(Beginning of Data for this task)
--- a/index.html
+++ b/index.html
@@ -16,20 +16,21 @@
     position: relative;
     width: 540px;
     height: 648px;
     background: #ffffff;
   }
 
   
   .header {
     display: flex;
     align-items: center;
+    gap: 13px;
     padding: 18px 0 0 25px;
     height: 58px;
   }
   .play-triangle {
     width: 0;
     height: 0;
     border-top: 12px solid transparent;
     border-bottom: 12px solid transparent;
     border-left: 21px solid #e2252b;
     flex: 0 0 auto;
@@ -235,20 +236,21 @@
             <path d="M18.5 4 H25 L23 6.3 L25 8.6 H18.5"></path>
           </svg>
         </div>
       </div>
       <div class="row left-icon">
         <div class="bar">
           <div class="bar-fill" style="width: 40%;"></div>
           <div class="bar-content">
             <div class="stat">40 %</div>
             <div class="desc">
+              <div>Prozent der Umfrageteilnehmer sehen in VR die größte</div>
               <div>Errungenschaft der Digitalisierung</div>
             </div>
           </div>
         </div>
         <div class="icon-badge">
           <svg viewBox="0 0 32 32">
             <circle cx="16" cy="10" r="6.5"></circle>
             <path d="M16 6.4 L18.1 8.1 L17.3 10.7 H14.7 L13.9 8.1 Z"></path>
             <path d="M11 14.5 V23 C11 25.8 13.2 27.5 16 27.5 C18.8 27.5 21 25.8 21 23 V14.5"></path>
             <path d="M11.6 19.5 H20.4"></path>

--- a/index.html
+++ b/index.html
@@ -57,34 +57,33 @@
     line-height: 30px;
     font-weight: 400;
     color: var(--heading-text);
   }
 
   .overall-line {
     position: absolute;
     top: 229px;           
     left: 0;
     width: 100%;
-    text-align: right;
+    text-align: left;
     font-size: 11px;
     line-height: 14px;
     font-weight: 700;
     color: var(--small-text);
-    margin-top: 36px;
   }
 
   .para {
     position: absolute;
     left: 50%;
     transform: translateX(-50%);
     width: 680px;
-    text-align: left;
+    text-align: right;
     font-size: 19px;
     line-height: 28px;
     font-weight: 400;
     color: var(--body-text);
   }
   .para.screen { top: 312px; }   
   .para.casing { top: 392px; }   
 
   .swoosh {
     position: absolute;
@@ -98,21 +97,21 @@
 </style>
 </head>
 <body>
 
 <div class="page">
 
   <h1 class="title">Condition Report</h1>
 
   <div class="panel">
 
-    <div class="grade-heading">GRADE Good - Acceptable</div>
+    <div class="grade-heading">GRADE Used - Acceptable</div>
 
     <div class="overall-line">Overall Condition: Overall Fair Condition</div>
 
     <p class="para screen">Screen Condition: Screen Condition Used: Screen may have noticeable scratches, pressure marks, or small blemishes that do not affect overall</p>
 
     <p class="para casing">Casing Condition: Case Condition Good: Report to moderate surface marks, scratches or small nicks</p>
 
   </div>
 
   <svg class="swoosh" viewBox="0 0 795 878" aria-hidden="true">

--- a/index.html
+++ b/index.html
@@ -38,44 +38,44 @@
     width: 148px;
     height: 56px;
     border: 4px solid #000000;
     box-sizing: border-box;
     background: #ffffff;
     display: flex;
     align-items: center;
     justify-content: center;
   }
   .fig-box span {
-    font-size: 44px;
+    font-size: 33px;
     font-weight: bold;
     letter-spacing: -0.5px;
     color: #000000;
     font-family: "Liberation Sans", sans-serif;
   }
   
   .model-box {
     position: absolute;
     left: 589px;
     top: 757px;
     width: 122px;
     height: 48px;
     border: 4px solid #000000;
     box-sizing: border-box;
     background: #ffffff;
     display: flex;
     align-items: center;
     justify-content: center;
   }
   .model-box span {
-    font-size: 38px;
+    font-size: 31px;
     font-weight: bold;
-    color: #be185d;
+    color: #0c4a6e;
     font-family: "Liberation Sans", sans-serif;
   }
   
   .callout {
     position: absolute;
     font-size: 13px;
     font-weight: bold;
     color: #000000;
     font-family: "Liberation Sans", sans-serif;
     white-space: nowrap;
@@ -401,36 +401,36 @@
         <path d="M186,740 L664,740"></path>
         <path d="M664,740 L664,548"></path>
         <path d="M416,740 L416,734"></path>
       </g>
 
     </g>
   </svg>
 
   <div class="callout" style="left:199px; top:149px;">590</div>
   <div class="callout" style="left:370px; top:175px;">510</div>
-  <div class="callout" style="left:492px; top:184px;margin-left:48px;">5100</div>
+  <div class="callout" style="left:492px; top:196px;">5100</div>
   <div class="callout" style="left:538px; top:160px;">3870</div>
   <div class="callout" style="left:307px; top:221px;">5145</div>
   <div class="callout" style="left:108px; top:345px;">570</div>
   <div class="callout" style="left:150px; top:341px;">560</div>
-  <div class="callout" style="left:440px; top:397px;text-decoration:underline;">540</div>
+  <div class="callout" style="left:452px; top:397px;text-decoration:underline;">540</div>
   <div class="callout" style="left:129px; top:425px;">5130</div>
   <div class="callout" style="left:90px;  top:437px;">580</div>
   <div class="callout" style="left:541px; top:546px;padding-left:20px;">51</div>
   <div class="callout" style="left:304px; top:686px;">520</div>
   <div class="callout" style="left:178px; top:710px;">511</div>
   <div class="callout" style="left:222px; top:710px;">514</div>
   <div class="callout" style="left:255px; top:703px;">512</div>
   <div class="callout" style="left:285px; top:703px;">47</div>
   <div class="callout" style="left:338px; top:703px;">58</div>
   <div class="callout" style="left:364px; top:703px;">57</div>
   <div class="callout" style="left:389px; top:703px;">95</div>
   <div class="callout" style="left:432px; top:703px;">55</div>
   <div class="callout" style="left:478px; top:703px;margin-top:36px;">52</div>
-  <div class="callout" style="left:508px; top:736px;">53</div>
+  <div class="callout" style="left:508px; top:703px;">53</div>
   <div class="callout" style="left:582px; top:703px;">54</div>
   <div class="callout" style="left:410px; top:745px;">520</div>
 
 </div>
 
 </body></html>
(End of Data for this task)
Copy out each record above exactly, leaving nothing out.

--- a/index.html
+++ b/index.html
@@ -16,20 +16,21 @@
     position: relative;
     width: 540px;
     height: 648px;
     background: #ffffff;
   }
 
   
   .header {
     display: flex;
     align-items: center;
+    gap: 13px;
     padding: 18px 0 0 25px;
     height: 58px;
   }
   .play-triangle {
     width: 0;
     height: 0;
     border-top: 12px solid transparent;
     border-bottom: 12px solid transparent;
     border-left: 21px solid #e2252b;
     flex: 0 0 auto;
@@ -235,20 +236,21 @@
             <path d="M18.5 4 H25 L23 6.3 L25 8.6 H18.5"></path>
           </svg>
         </div>
       </div>
       <div class="row left-icon">
         <div class="bar">
           <div class="bar-fill" style="width: 40%;"></div>
           <div class="bar-content">
             <div class="stat">40 %</div>
             <div class="desc">
+              <div>Prozent der Umfrageteilnehmer sehen in VR die größte</div>
               <div>Errungenschaft der Digitalisierung</div>
             </div>
           </div>
         </div>
         <div class="icon-badge">
           <svg viewBox="0 0 32 32">
             <circle cx="16" cy="10" r="6.5"></circle>
             <path d="M16 6.4 L18.1 8.1 L17.3 10.7 H14.7 L13.9 8.1 Z"></path>
             <path d="M11 14.5 V23 C11 25.8 13.2 27.5 16 27.5 C18.8 27.5 21 25.8 21 23 V14.5"></path>
             <path d="M11.6 19.5 H20.4"></path>

--- a/index.html
+++ b/index.html
@@ -57,34 +57,33 @@
     line-height: 30px;
     font-weight: 400;
     color: var(--heading-text);
   }
 
   .overall-line {
     position: absolute;
     top: 229px;           
     left: 0;
     width: 100%;
-    text-align: right;
+    text-align: left;
     font-size: 11px;
     line-height: 14px;
     font-weight: 700;
     color: var(--small-text);
-    margin-top: 36px;
   }
 
   .para {
     position: absolute;
     left: 50%;
     transform: translateX(-50%);
     width: 680px;
-    text-align: left;
+    text-align: right;
     font-size: 19px;
     line-height: 28px;
     font-weight: 400;
     color: var(--body-text);
   }
   .para.screen { top: 312px; }   
   .para.casing { top: 392px; }   
 
   .swoosh {
     position: absolute;
@@ -98,21 +97,21 @@
 </style>
 </head>
 <body>
 
 <div class="page">
 
   <h1 class="title">Condition Report</h1>
 
   <div class="panel">
 
-    <div class="grade-heading">GRADE Good - Acceptable</div>
+    <div class="grade-heading">GRADE Used - Acceptable</div>
 
     <div class="overall-line">Overall Condition: Overall Fair Condition</div>
 
     <p class="para screen">Screen Condition: Screen Condition Used: Screen may have noticeable scratches, pressure marks, or small blemishes that do not affect overall</p>
 
     <p class="para casing">Casing Condition: Case Condition Good: Report to moderate surface marks, scratches or small nicks</p>
 
   </div>
 
   <svg class="swoosh" viewBox="0 0 795 878" aria-hidden="true">

--- a/index.html
+++ b/index.html
@@ -38,44 +38,44 @@
     width: 148px;
     height: 56px;
     border: 4px solid #000000;
     box-sizing: border-box;
     background: #ffffff;
     display: flex;
     align-items: center;
     justify-content: center;
   }
   .fig-box span {
-    font-size: 44px;
+    font-size: 33px;
     font-weight: bold;
     letter-spacing: -0.5px;
     color: #000000;
     font-family: "Liberation Sans", sans-serif;
   }
   
   .model-box {
     position: absolute;
     left: 589px;
     top: 757px;
     width: 122px;
     height: 48px;
     border: 4px solid #000000;
     box-sizing: border-box;
     background: #ffffff;
     display: flex;
     align-items: center;
     justify-content: center;
   }
   .model-box span {
-    font-size: 38px;
+    font-size: 31px;
     font-weight: bold;
-    color: #be185d;
+    color: #0c4a6e;
     font-family: "Liberation Sans", sans-serif;
   }
   
   .callout {
     position: absolute;
     font-size: 13px;
     font-weight: bold;
     color: #000000;
     font-family: "Liberation Sans", sans-serif;
     white-space: nowrap;
@@ -401,36 +401,36 @@
         <path d="M186,740 L664,740"></path>
         <path d="M664,740 L664,548"></path>
         <path d="M416,740 L416,734"></path>
       </g>
 
     </g>
   </svg>
 
   <div class="callout" style="left:199px; top:149px;">590</div>
   <div class="callout" style="left:370px; top:175px;">510</div>
-  <div class="callout" style="left:492px; top:184px;margin-left:48px;">5100</div>
+  <div class="callout" style="left:492px; top:196px;">5100</div>
   <div class="callout" style="left:538px; top:160px;">3870</div>
   <div class="callout" style="left:307px; top:221px;">5145</div>
   <div class="callout" style="left:108px; top:345px;">570</div>
   <div class="callout" style="left:150px; top:341px;">560</div>
-  <div class="callout" style="left:440px; top:397px;text-decoration:underline;">540</div>
+  <div class="callout" style="left:452px; top:397px;text-decoration:underline;">540</div>
   <div class="callout" style="left:129px; top:425px;">5130</div>
   <div class="callout" style="left:90px;  top:437px;">580</div>
   <div class="callout" style="left:541px; top:546px;padding-left:20px;">51</div>
   <div class="callout" style="left:304px; top:686px;">520</div>
   <div class="callout" style="left:178px; top:710px;">511</div>
   <div class="callout" style="left:222px; top:710px;">514</div>
   <div class="callout" style="left:255px; top:703px;">512</div>
   <div class="callout" style="left:285px; top:703px;">47</div>
   <div class="callout" style="left:338px; top:703px;">58</div>
   <div class="callout" style="left:364px; top:703px;">57</div>
   <div class="callout" style="left:389px; top:703px;">95</div>
   <div class="callout" style="left:432px; top:703px;">55</div>
   <div class="callout" style="left:478px; top:703px;margin-top:36px;">52</div>
-  <div class="callout" style="left:508px; top:736px;">53</div>
+  <div class="callout" style="left:508px; top:703px;">53</div>
   <div class="callout" style="left:582px; top:703px;">54</div>
   <div class="callout" style="left:410px; top:745px;">520</div>
 
 </div>
 
 </body></html>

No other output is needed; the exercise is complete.